Tuesday, April 24, 2012

Laundry Time


It's Laundry Time!
And I'm thinking one solid load will do it.
Because one load will have to do it, because one dollar (and 25 cents) is all I have.

It's Laundry Time! And a rare occasion, because I am incapable of washing my clothes
when they're not melting disgusting.
I need mustard stains, and kidney beans for Laundry Time;
I want my clothes edible and delicious when I wash them

Because it's Laundry Time!
And when it's Laundry time the stupid machine doesn't
accept my nickles, dimes and pennies, or my excuses, or my folding songs.

And because it's laundry time my mother's eyes twinkle
with a “look at my little man” sort of pride
but my pants don't smell as good as they used to.
And they don't dry all the way through like they should.

So no, that's not my skirt,
this isn't math class,
it's Laundry Time!
And this things intake valve just caught on fire!
And nobody else is around to put it out, so during
Laundry Time
I have to put out an intake valve fire
or die?
Nobody wants to die during laundry time.
Just think of that obituary.

So I hum a tune, the Andy Griffith theme song,
and the lumpy women next to me grabs my
ass in shivering delight, really cupping it,
and I pretend I don't like it.
Laundry time makes me angry and spiteful towards wonderful displays of affection.

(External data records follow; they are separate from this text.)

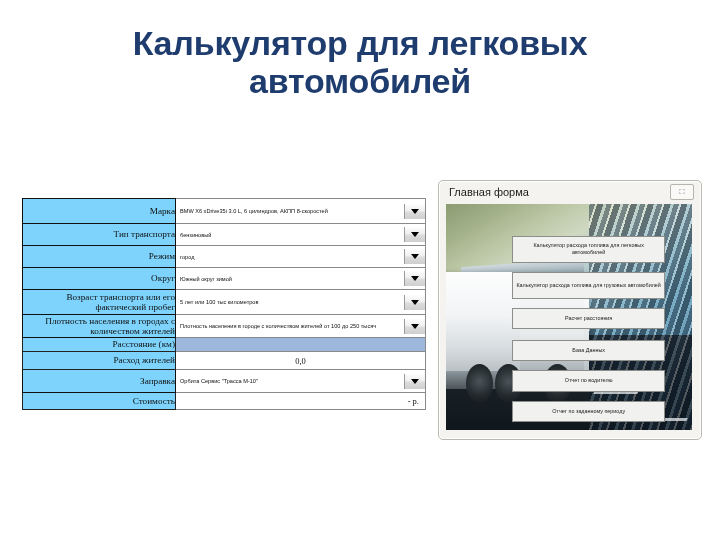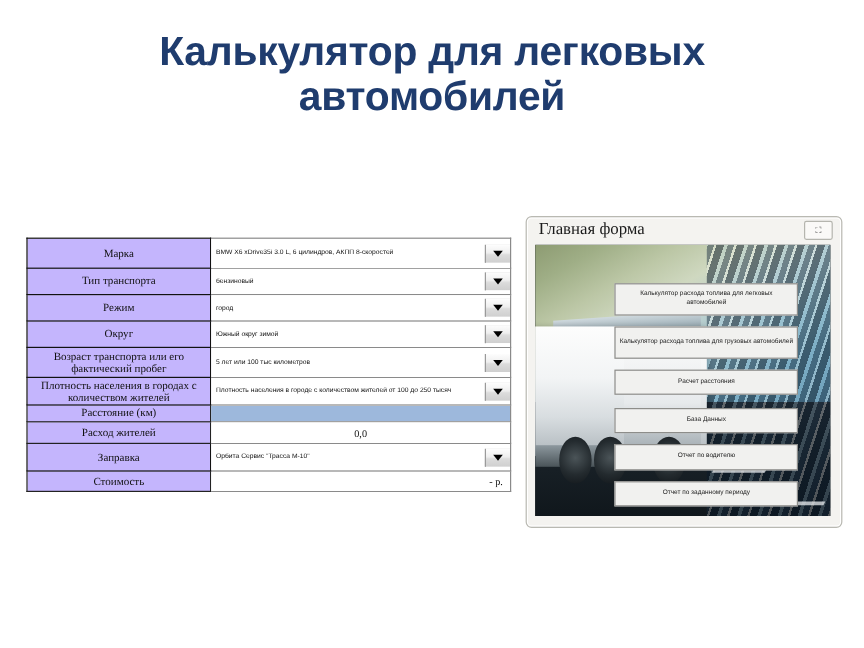--- a/index.html
+++ b/index.html
@@ -133,8 +133,8 @@
     position:relative;
   }
   .form-title-text{
-    font-family:Liberation Serif, serif;
-    font-size:14px;
+    font-family:Liberation Sans, sans-serif;
+    font-size:11px;
     color:#1b1b1b;
     padding-left:4px;
   }

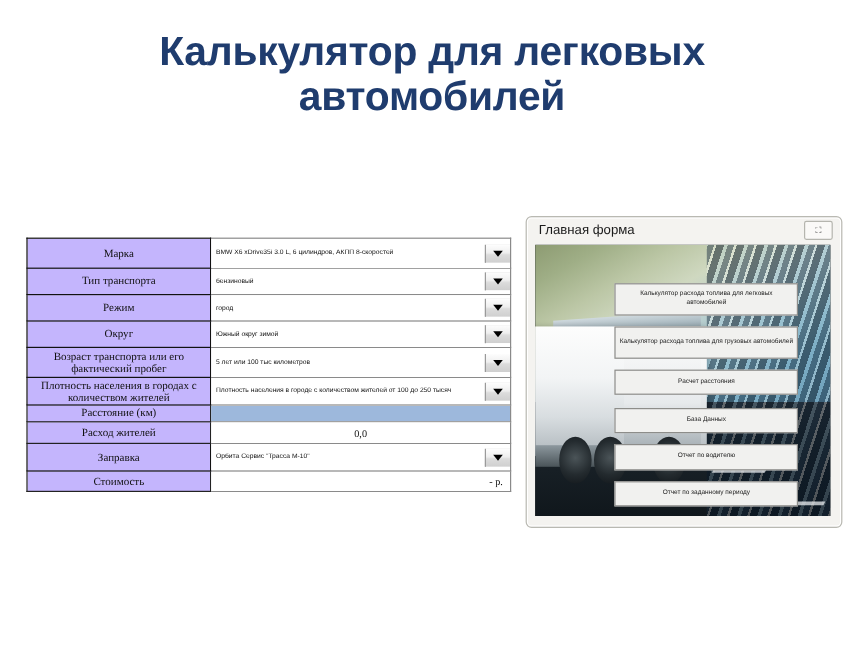--- a/index.html
+++ b/index.html
@@ -60,10 +60,10 @@
     font-family:"Liberation Serif", serif;
     font-size:9.2px;
     color:#111;
-    text-align:center;
+    text-align:right;
     line-height:10.5px;
     padding:2px 2px;
-    background:#c4b5fd;
+    background:#7dd3fc;
   }
   td.lbl.thin{
     border:1px solid #222;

And I think it's because when it's Laundry time
all my other chores become these little badgers on my back,
that just rip out the cotton fibers of my freshly picked flannel,
and any pride my mom had becomes lost with my favorite pair of linen slacks.

It's Laundry Time but I couldn't feel
more naked, and as my car tire flattens under
my load of flower scented undies
that women, that woman with rope fingers
and love handles approaches and
asks me if I need a ride home.
All I can do is nod and say, “It's Laundry Time!”